== MATERIALS PROVIDED ==
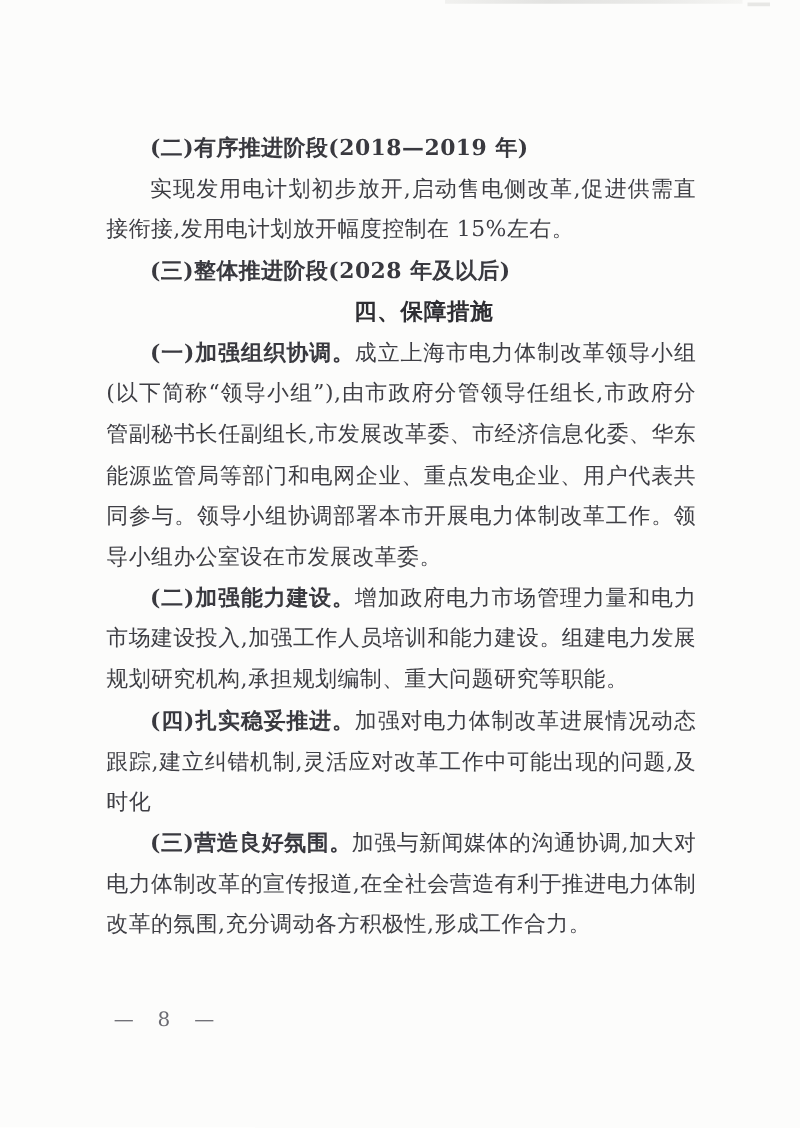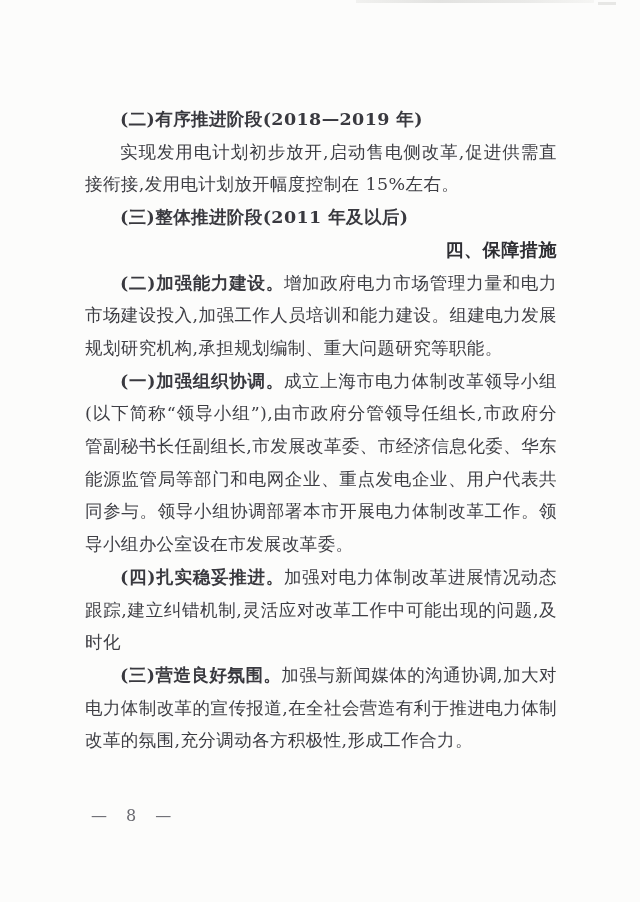--- a/index.html
+++ b/index.html
@@ -91,7 +91,7 @@
 
     <p>实现发用电计划初步放开,启动售电侧改革,促进供需直接衔接,发用电计划放开幅度控制在 15%左右。</p>
 
-    <p class="kai">(三)整体推进阶段(2011 年及以后)</p>
+    <p class="kai">(三)整体推进阶段(2028 年及以后)</p>
 
 
     <h2 class="section-title">四、保障措施</h2>

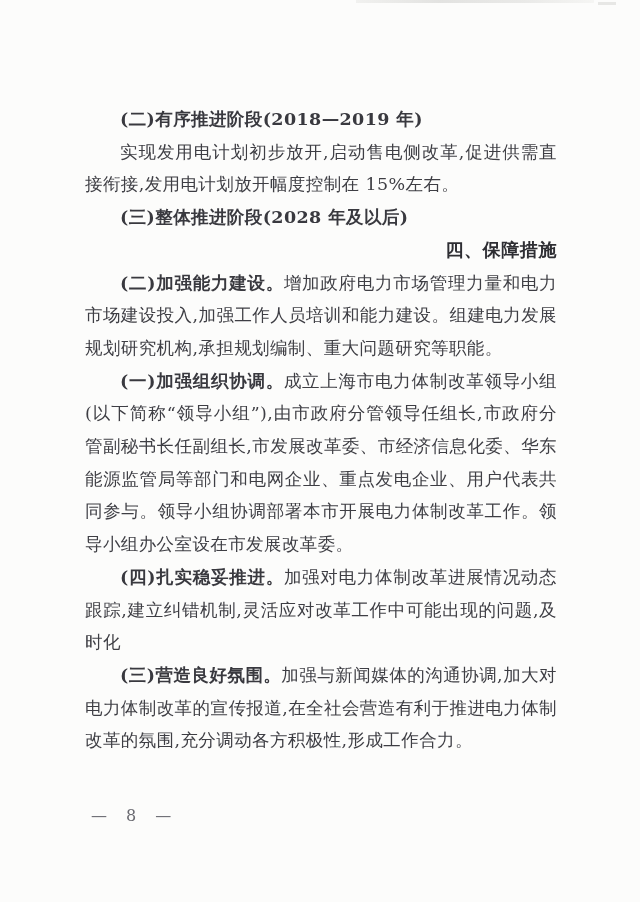--- a/index.html
+++ b/index.html
@@ -64,7 +64,7 @@
     line-height: 32.7px;
     letter-spacing: 0.6px;
     color: #2e2e33;
-    text-align: right;
+    text-align: center;
   }
   .page-number {
     position: absolute;

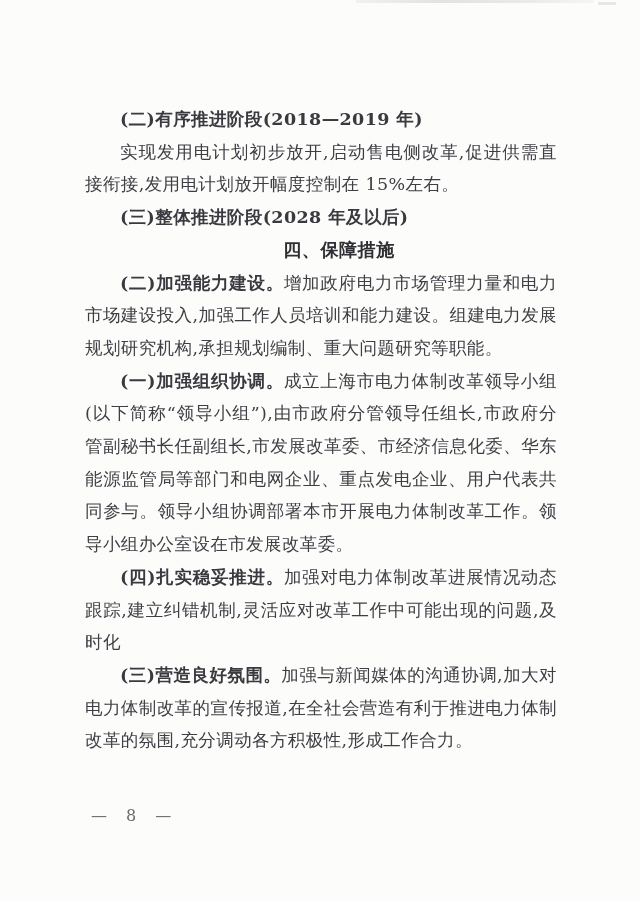--- a/index.html
+++ b/index.html
@@ -96,9 +96,9 @@
 
     <h2 class="section-title">四、保障措施</h2>
 
+    <p><span class="kai">(一)加强组织协调。</span><span>成立上海市电力体制改革领导小组(以下简称“领导小组”),由市政府分管领导任组长,市政府分管副秘书长任副组长,市发展改革委、市经济信息化委、华东能源监管局等部门和电网企业、重点发电企业、用户代表共同参与。领导小组协调部署本市开展电力体制改革工作。领导小组办公室设在市发展改革委。</span></p>
+
     <p><span class="kai">(二)加强能力建设。</span><span>增加政府电力市场管理力量和电力市场建设投入,加强工作人员培训和能力建设。组建电力发展规划研究机构,承担规划编制、重大问题研究等职能。</span></p>
-
-    <p><span class="kai">(一)加强组织协调。</span><span>成立上海市电力体制改革领导小组(以下简称“领导小组”),由市政府分管领导任组长,市政府分管副秘书长任副组长,市发展改革委、市经济信息化委、华东能源监管局等部门和电网企业、重点发电企业、用户代表共同参与。领导小组协调部署本市开展电力体制改革工作。领导小组办公室设在市发展改革委。</span></p>
 
     <p><span class="kai">(四)扎实稳妥推进。</span><span>加强对电力体制改革进展情况动态跟踪,建立纠错机制,灵活应对改革工作中可能出现的问题,及时化</span></p>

== WHAT YOU HAVE TO DO ==
Note each line above that holds "领导小组办公室设在市发展改革委", then copy all of them.

== EXPECTED ANSWER ==
+    <p><span class="kai">(一)加强组织协调。</span><span>成立上海市电力体制改革领导小组(以下简称“领导小组”),由市政府分管领导任组长,市政府分管副秘书长任副组长,市发展改革委、市经济信息化委、华东能源监管局等部门和电网企业、重点发电企业、用户代表共同参与。领导小组协调部署本市开展电力体制改革工作。领导小组办公室设在市发展改革委。</span></p>
-    <p><span class="kai">(一)加强组织协调。</span><span>成立上海市电力体制改革领导小组(以下简称“领导小组”),由市政府分管领导任组长,市政府分管副秘书长任副组长,市发展改革委、市经济信息化委、华东能源监管局等部门和电网企业、重点发电企业、用户代表共同参与。领导小组协调部署本市开展电力体制改革工作。领导小组办公室设在市发展改革委。</span></p>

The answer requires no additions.